Seseorang bertanya kepada Rasulullah shallallahu ‘alaihi wasallam, “Wahai Rasulullah siapakah orang yang paling berhak untuk aku berbuat baik kepadanya?
قال أمك قال ثم من؟ قال أمك قال ثم من؟ قال أمك قال ثم من؟ قال أبوك
Rasulullah berkata, “Ibumu”, dia bertanya kembali lalu siapa lagi? Rasulullah berkata, “Ibumu”, dia bertanya kembali lalu siapa lagi? Rasulullah berkata, “Ibumu”, dia bertanya kembali lalu siapa lagi?

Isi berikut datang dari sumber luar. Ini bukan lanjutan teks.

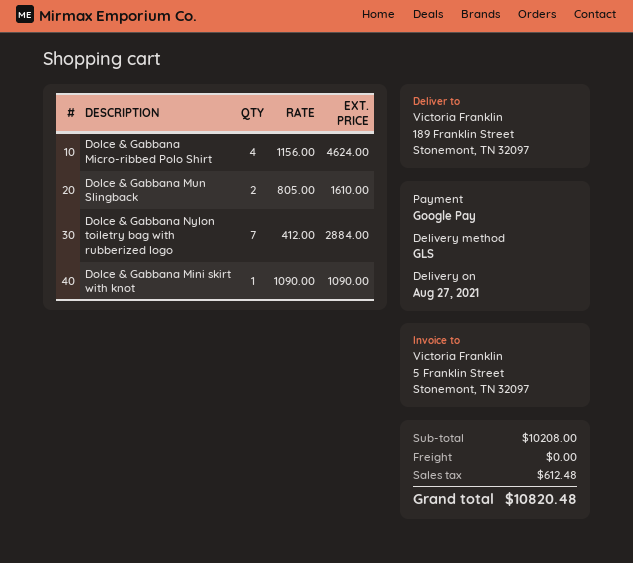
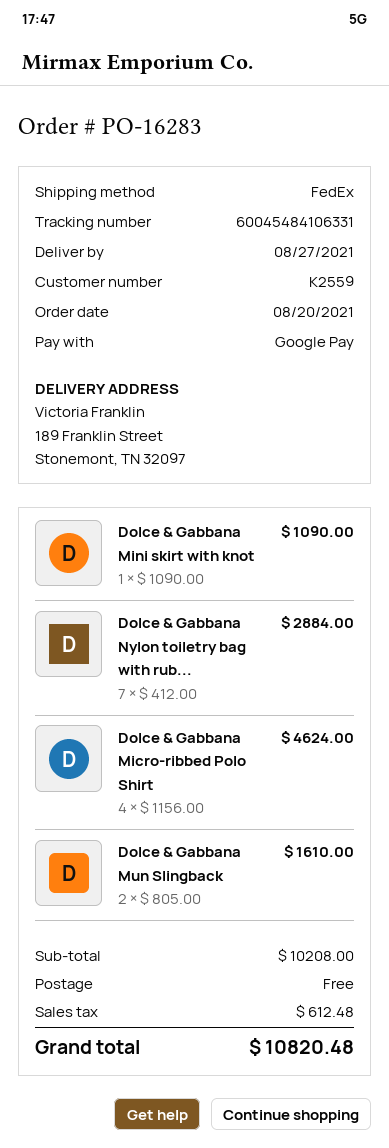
shipping method: GLS -> FedEx

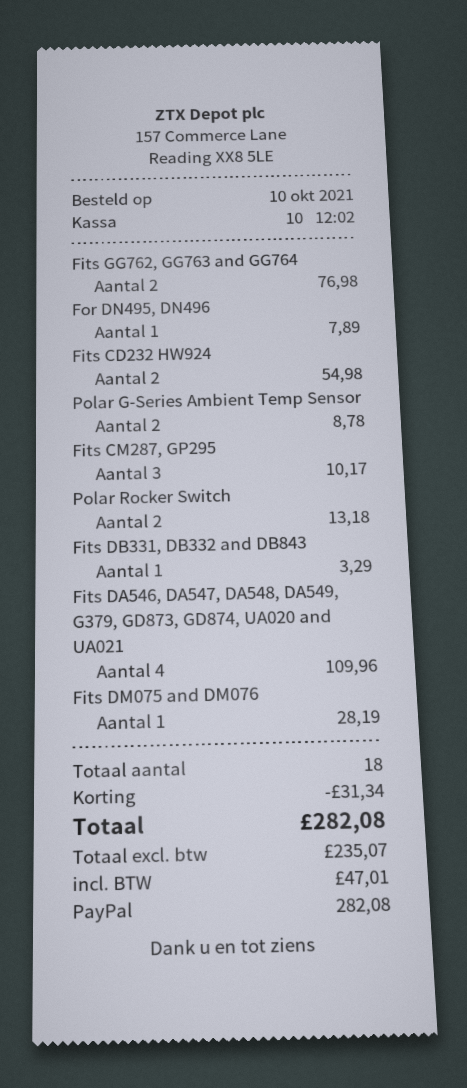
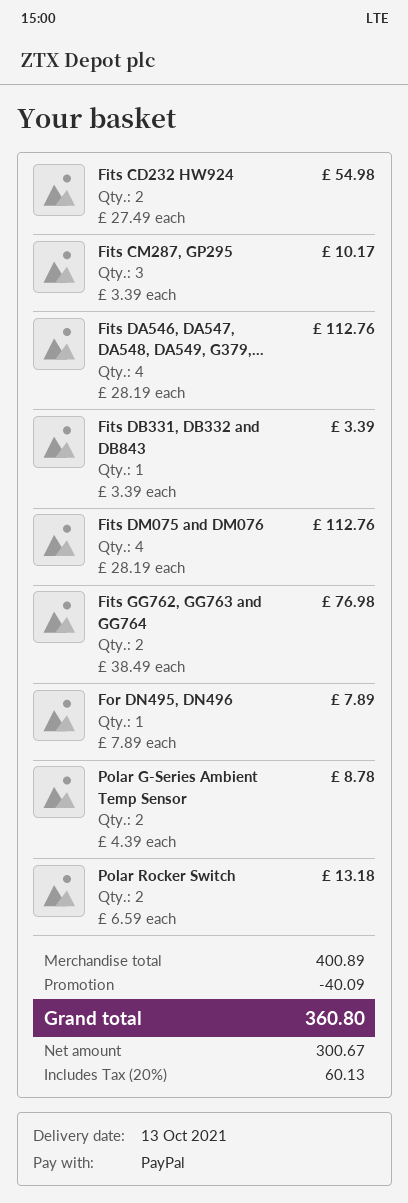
Fits DB331, DB332 and DB843: 1 for 3.29 -> 1 for 3.39
Fits DA546, DA547, DA548, DA549, G379, GD873, GD874, UA020 and UA021: 4 for 109.96 -> 4 for 112.76
Fits DM075 and DM076: 1 for 28.19 -> 4 for 112.76
discount: 31.34 -> 40.09
net: 235.07 -> 300.67
tax: 47.01 -> 60.13
total: 282.08 -> 360.80

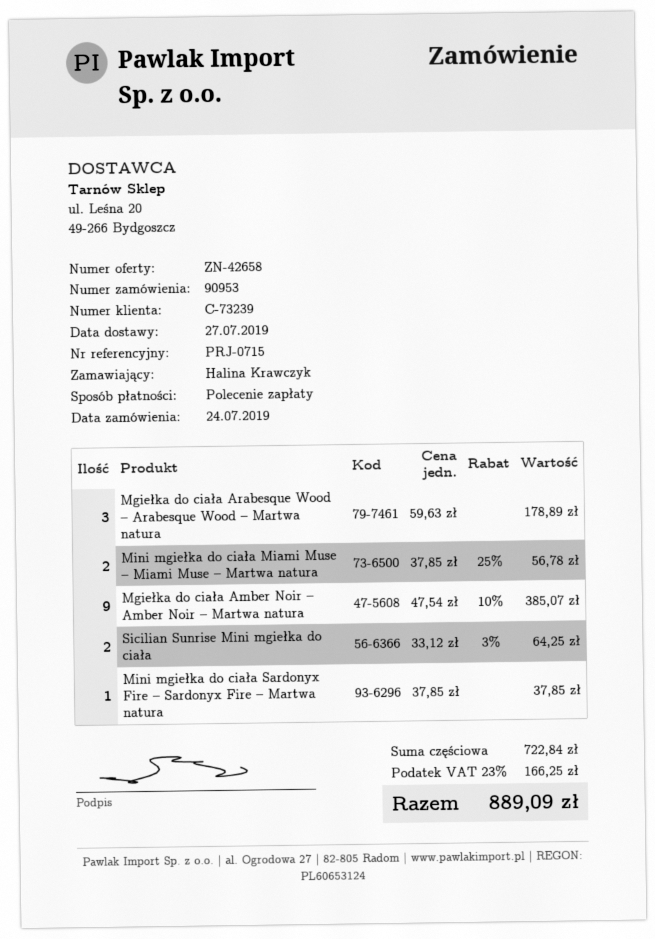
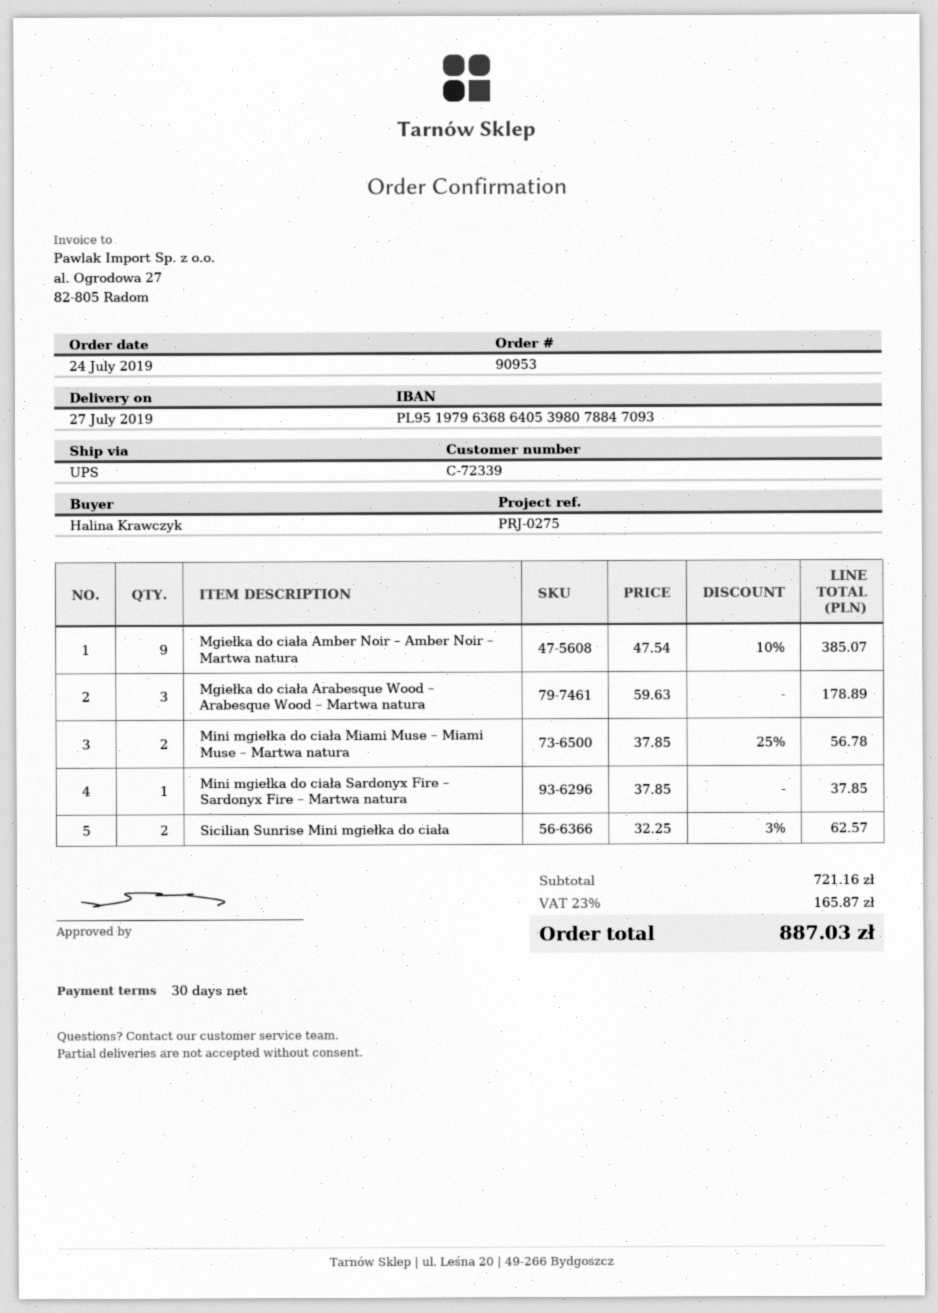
customer number: C-73239 -> C-72339
reference: PRJ-0715 -> PRJ-0275
Sicilian Sunrise Mini mgiełka do ciała: 2 x 33.12 - 3% = 64.25 -> 2 x 32.25 - 3% = 62.57
subtotal: 722.84 -> 721.16
tax: 23% = 166.25 -> 23% = 165.87
total: 889.09 -> 887.03

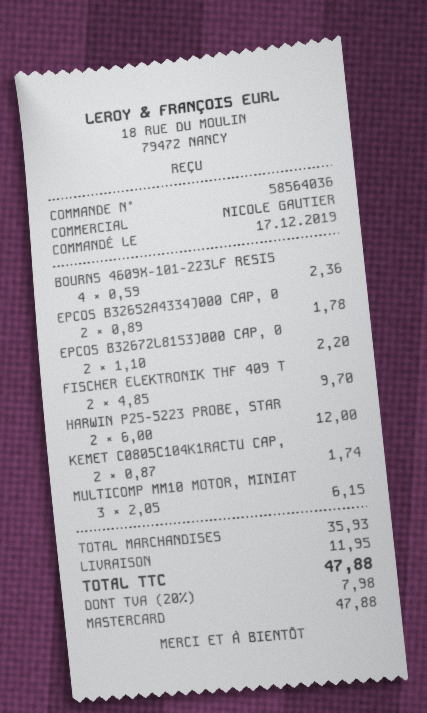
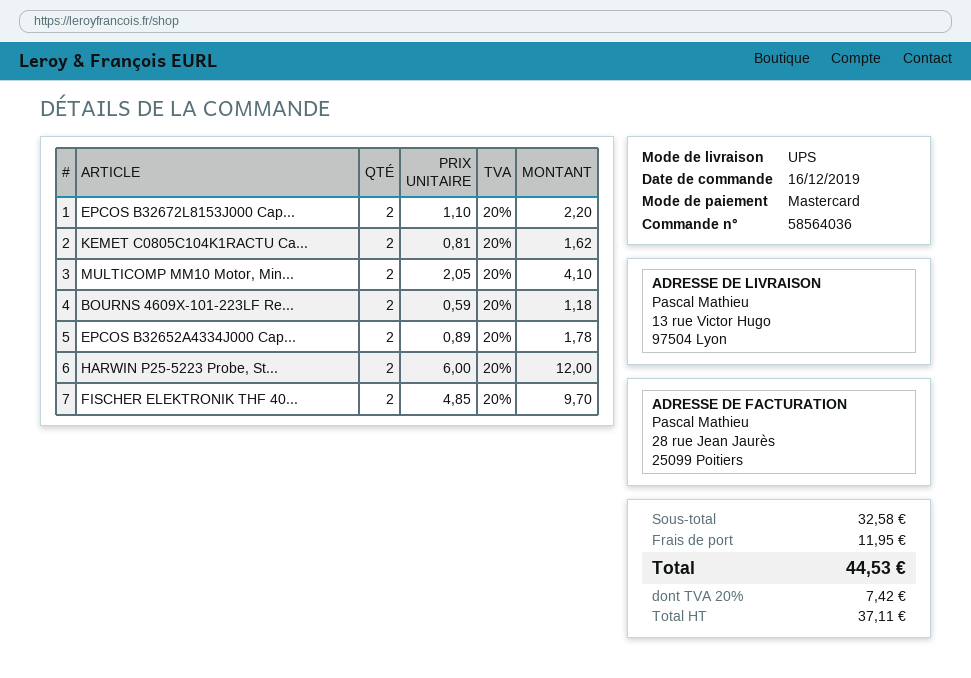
order date: 2019-12-17 -> 2019-12-16
BOURNS 4609X-101-223LF RESIS: 4 x 0.59 = 2.36 -> 2 x 0.59 = 1.18
KEMET C0805C104K1RACTU CAP,: 2 x 0.87 = 1.74 -> 2 x 0.81 = 1.62
MULTICOMP MM10 MOTOR, MINIAT: 3 x 2.05 = 6.15 -> 2 x 2.05 = 4.10
subtotal: 35.93 -> 32.58
tax: 20% = 7.98 -> 20% = 7.42
total: 47.88 -> 44.53

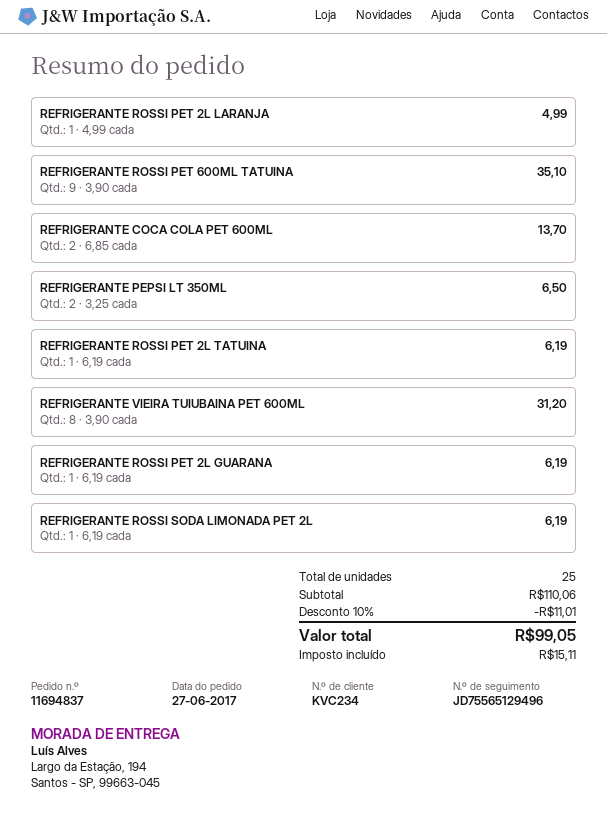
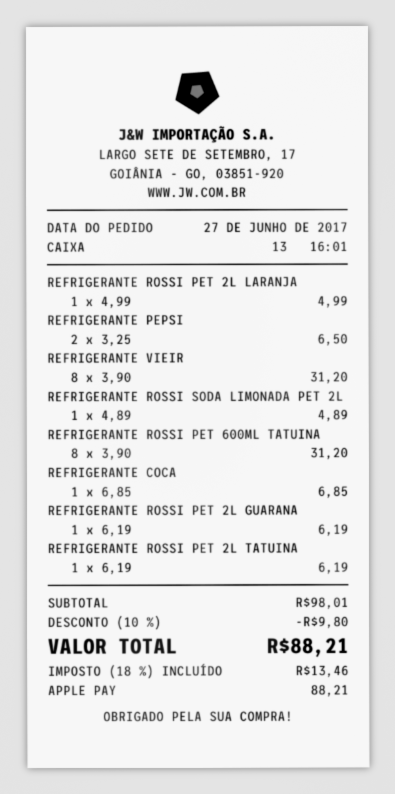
REFRIGERANTE ROSSI PET 600ML TATUINA: 9 x 3.90 = 35.10 -> 8 x 3.90 = 31.20
REFRIGERANTE COCA COLA PET 600ML: 2 x 6.85 = 13.70 -> 1 x 6.85 = 6.85
REFRIGERANTE ROSSI SODA LIMONADA PET 2L: 1 x 6.19 = 6.19 -> 1 x 4.89 = 4.89
subtotal: 110.06 -> 98.01
discount: 10% = 11.01 -> 10% = 9.80
tax: 15.11 -> 13.46
total: 99.05 -> 88.21

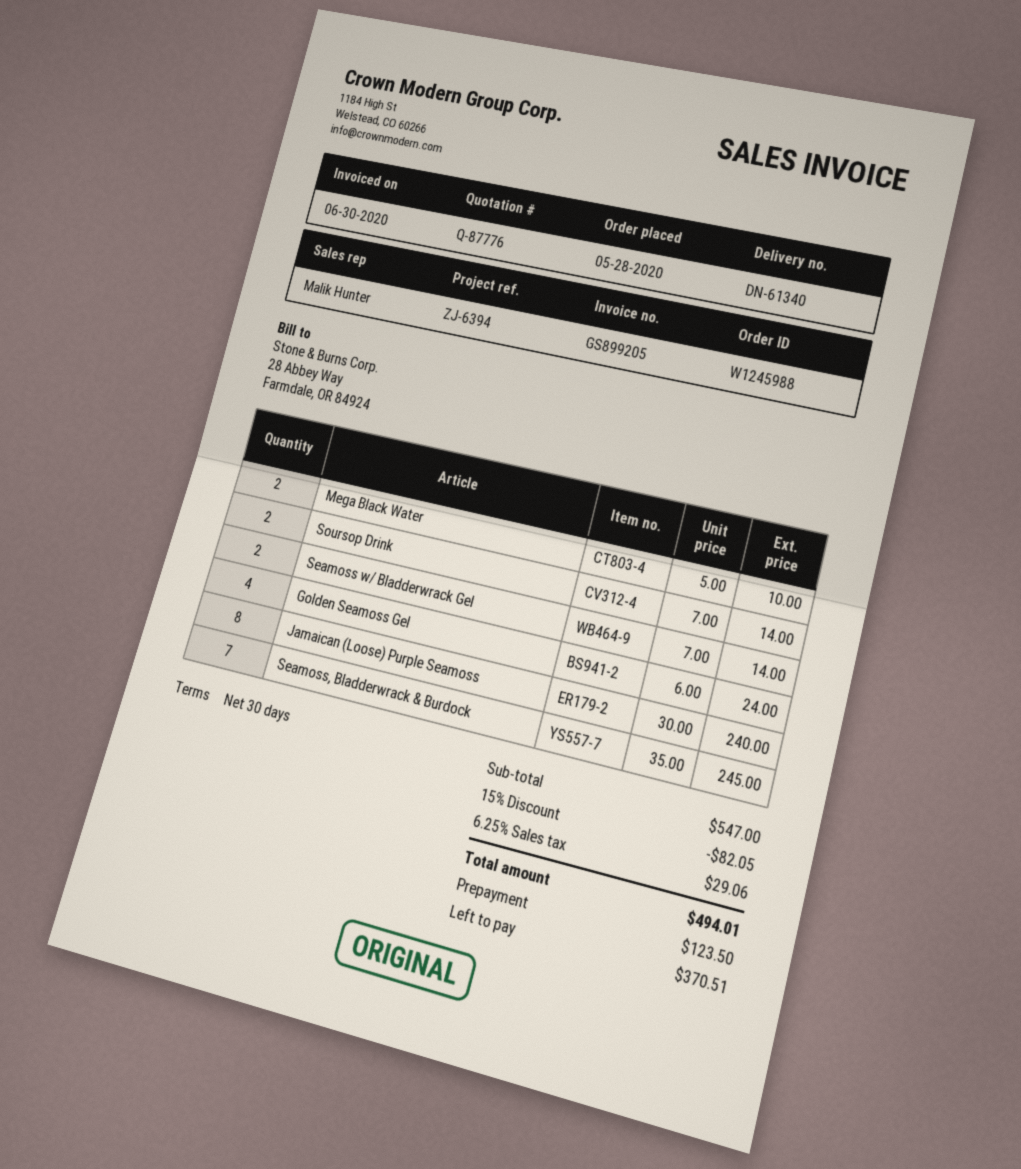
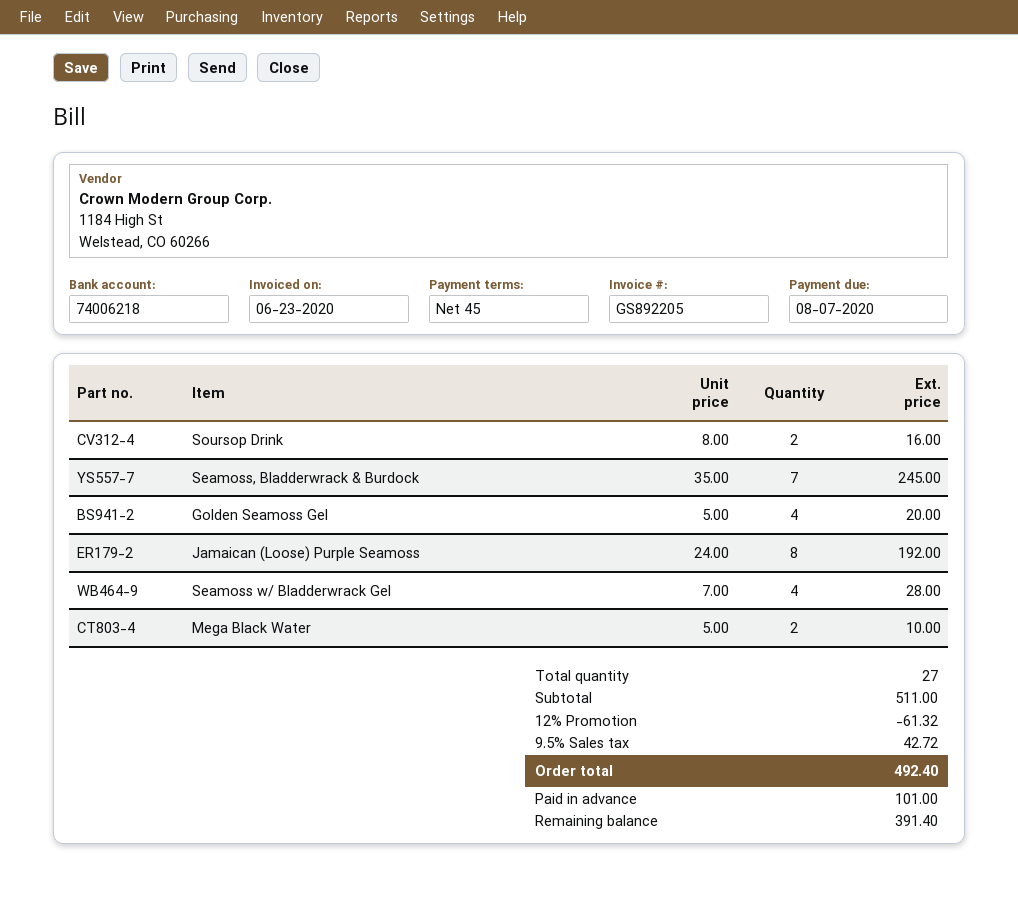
invoice number: GS899205 -> GS892205
invoice date: 2020-06-30 -> 2020-06-23
payment terms: 30 days -> 45 days
Soursop Drink: 2 x 7.00 = 14.00 -> 2 x 8.00 = 16.00
Seamoss w/ Bladderwrack Gel: 2 x 7.00 = 14.00 -> 4 x 7.00 = 28.00
Golden Seamoss Gel: 4 x 6.00 = 24.00 -> 4 x 5.00 = 20.00
Jamaican (Loose) Purple Seamoss: 8 x 30.00 = 240.00 -> 8 x 24.00 = 192.00
subtotal: 547.00 -> 511.00
discount: 15% = 82.05 -> 12% = 61.32
tax: 6.25% = 29.06 -> 9.5% = 42.72
total: 494.01 -> 492.40
deposit: 123.50 -> 101.00
balance: 370.51 -> 391.40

Rasulullah berkata, “Ayahmu”. (HR. Al-Bukhari 5971 dan Muslim 2548)
Al-Imam Al-Qurthubi berkata, “Hak ibu lebih ditekankan sebanyak tiga kali lipat dari hak ayah karena ibu telah mengalami kesulitan saat hamil, ketika melahirkan, dan saat menyusui.”
(Al-Jami’ Li Ahkamil Qur’an 10/239)
Baca Juga: Ibu Abu Hurairah Masuk Islam setelah Didoakan Rasulullah
Alasan Hak Ibu Lebih Ditekankan daripada Hak Ayah
Kesulitan-kesulitan tersebut tentunya tidak hanya sakit pada fisiknya saja, namun juga tantangan psikologis yang harus ia hadapi.
Terutama jika ibu tersebut dulunya adalah seorang wanita karir, sibuk melakukan kegiatan sosial, atau terbiasa beraktivitas di luar rumah.
Saat memiliki anak, ia harus merelakan itu semua itu dan memprioritaskan untuk mengasuh anak. Walaupun dalam Islam perempuan tidak dikekang untuk turut berkonstribusi di masyarakat.
Islam meletakkan bahwa ibadah terbaik perempuan adalah mendidik anak. Sejalan dengan ungkapan Syaikh Muhammad Ratib An-Nabulsi, “Ibadah utama seorang perempuan adalah mendidik anak-anak. Dibalik setiap kehebatan ada (peran) seorang perempuan.”
Terlepas dari prioritas utama perempuan, peran ayah juga sangatlah penting. Karena karakter positif yang menonjol pada keduanya harus bisa ditularkan pada anak-anak.
وَٱلَّذِينَ ءَامَنُوا۟ وَٱتَّبَعَتْهُمْ ذُرِّيَّتُهُم بِإِيمَٰنٍ أَلْحَقْنَا بِهِمْ ذُرِّيَّتَهُمْ وَمَآ أَلَتْنَٰهُم مِّنْ عَمَلِهِم مِّن شَىْءٍ ۚ كُلُّ ٱمْرِئٍۭ بِمَا كَسَبَ رَهِينٌ
“Dan orang-oranng yang beriman, dan yang anak cucu mereka mengikuti mereka dalam keimanan, Kami hubungkan anak cucu mereka dengan mereka, dan Kami tiada mengurangi sedikitpun dari pahala amal mereka. Tiap-tiap manusia terikat dengan apa yang dikerjakannya.”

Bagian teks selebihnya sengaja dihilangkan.